EGOlink: Supporting Editors of Online Historical Sources through Automatic Link Discovery

poster / demo / art installation
Authorship
  1. 1. Hatem Mousselly Sergieh

    UKP Lab - Technische Universität Darmstadt (Technical University of Darmstadt)

  2. 2. Michael Piotrowski

    Leibniz Institute of European History

  3. 3. Iryna Gurevych

    UKP Lab - Technische Universität Darmstadt (Technical University of Darmstadt)

Work text
This plain text was ingested for the purpose of full-text search, not to preserve original formatting or readability. For the most complete copy, refer to the original conference program.

Introduction

EGO (European History Online) is a transcultural history of Europe on the Internet published by the Leibniz Institute of European History. The success and the consequential growth of EGO is, however, a challenge for the editorial office. The interlinking of EGO articles with each other and with external resources is an important aspect of EGO's conceptual design, so each new article has to be integrated into the existing link structure. This means not only that the new article has to be linked to relevant existing articles or online sources, but the copy editors must also check whether links to the new article need to be added to existing articles.

Doing the linking manually is a tedious task. Therefore, we aim in the EGOlink project at developing methods for (semi-)automatically linking EGO articles in order to reduce the manual effort for the editorial office and to improve the navigation for readers.

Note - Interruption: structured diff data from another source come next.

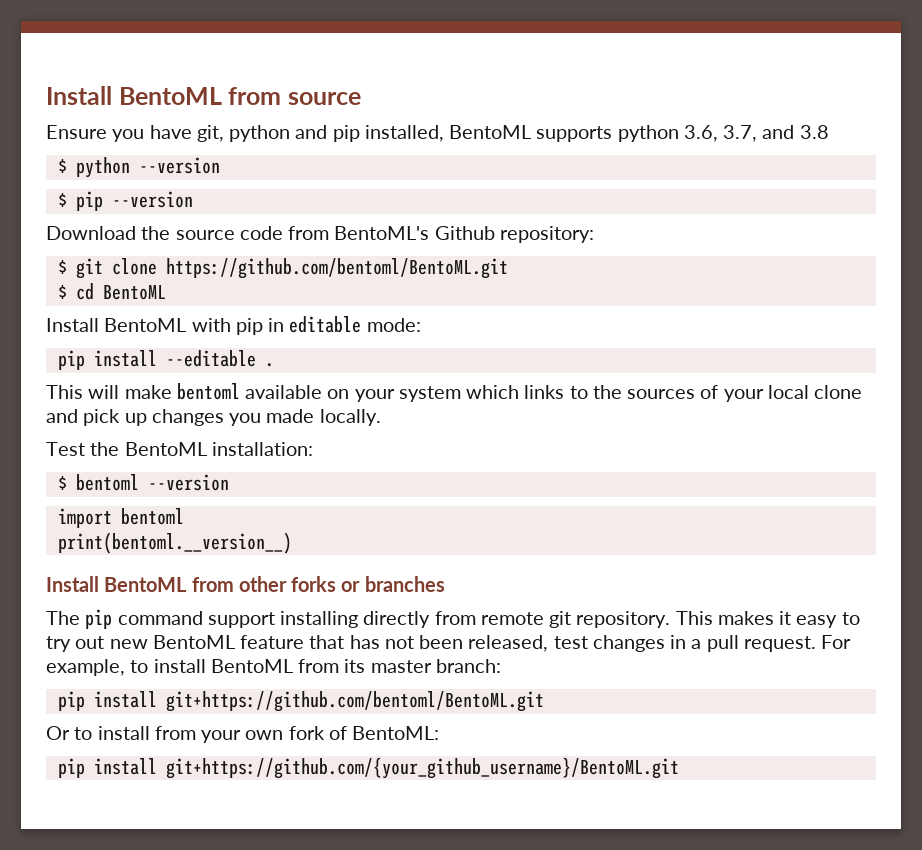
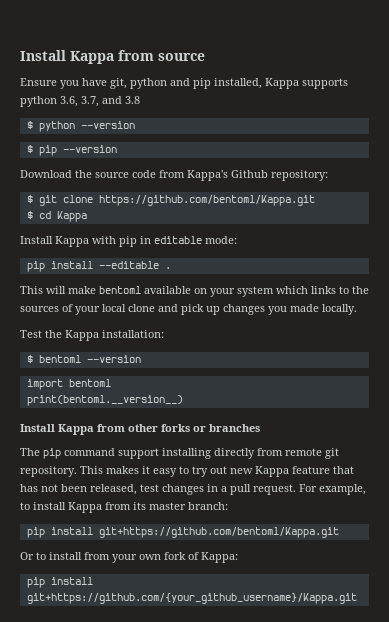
[46,86,222,105] Install BentoML -> [20,50,114,64] Install Kappa
[449,125,532,139] BentoML -> [265,78,299,89] Kappa
[334,226,430,240] BentoML's -> [187,170,228,181] Kappa's
[165,258,508,279] https://github.com/bentoml/BentoML.git -> [98,195,315,206] https://github.com/bentoml/Kappa.git
[102,285,166,300] [46,318,187,332] BentoML // Install BentoML -> [56,211,87,222] [20,236,89,247] Kappa // Install Kappa
[124,442,207,456] BentoML -> [65,330,99,341] Kappa
[104,577,188,592] BentoML -> [58,424,94,435] Kappa
[152,635,235,649] BentoML -> [255,466,289,477] Kappa
[210,659,293,673] BentoML -> [68,502,102,513] Kappa
[165,691,544,712] git+https://github.com/bentoml/BentoML.git -> [98,527,339,538] git+https://github.com/bentoml/Kappa.git
[352,726,440,740] [57,757,679,779] BentoML: // pip install git+https://github.com/{your_github_username}/BentoML.git -> [201,552,238,563] [26,577,93,588] [26,593,357,604] Kappa: // pip install git+https://github.com/{your_github_username}/Kappa.git

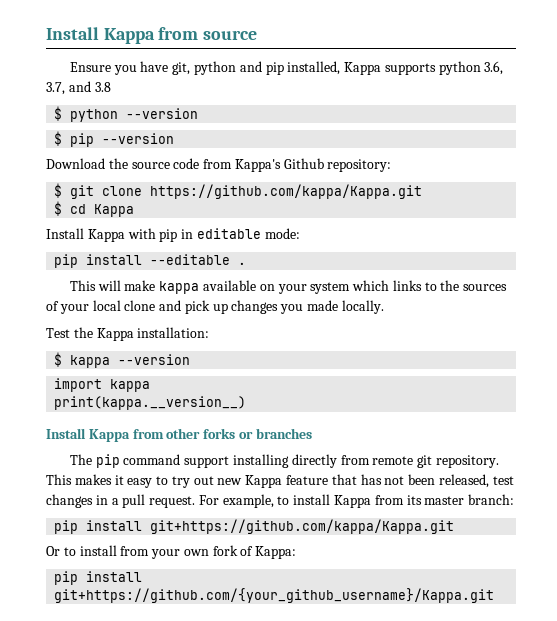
[98,195,315,206] https://github.com/bentoml/Kappa.git -> [150,184,423,199] https://github.com/kappa/Kappa.git
[99,286,141,294] bentoml -> [159,281,200,294] kappa
[38,355,81,363] bentoml -> [70,355,111,368] kappa
[68,379,111,387] [26,395,183,406] bentoml // print(bentoml.__version__) -> [110,379,151,392] [54,396,247,410] kappa // print(kappa.__version__)
[98,527,339,538] git+https://github.com/bentoml/Kappa.git -> [150,519,455,534] git+https://github.com/kappa/Kappa.git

As a first step, we present a tool for visualizing and analyzing the current link structure in EGO document collection. Besides detecting problems such as under-linked articles, the analysis tool provides information that is needed by a (semi-) automatic linking system. In the next step, the automatic generation of links is addressed; the two main research questions here are: (1) the automatic identification and ranking of potential link anchors in EGO articles, and (2) the discovery of suitable link targets in other EGO articles or external resources.

Background

EGO Document Collection

EGO provides a platform for publishing refereed academic articles about the history of Europe with a special focus on modern Europe from the end of the Middle Ages up to contemporary history. EGO is bilingual, i.e., it contains articles in English and German. Most articles written in one language are translated into the other language and published in both languages. Currently, EGO contains 670 articles: 436 in German and 234 in English.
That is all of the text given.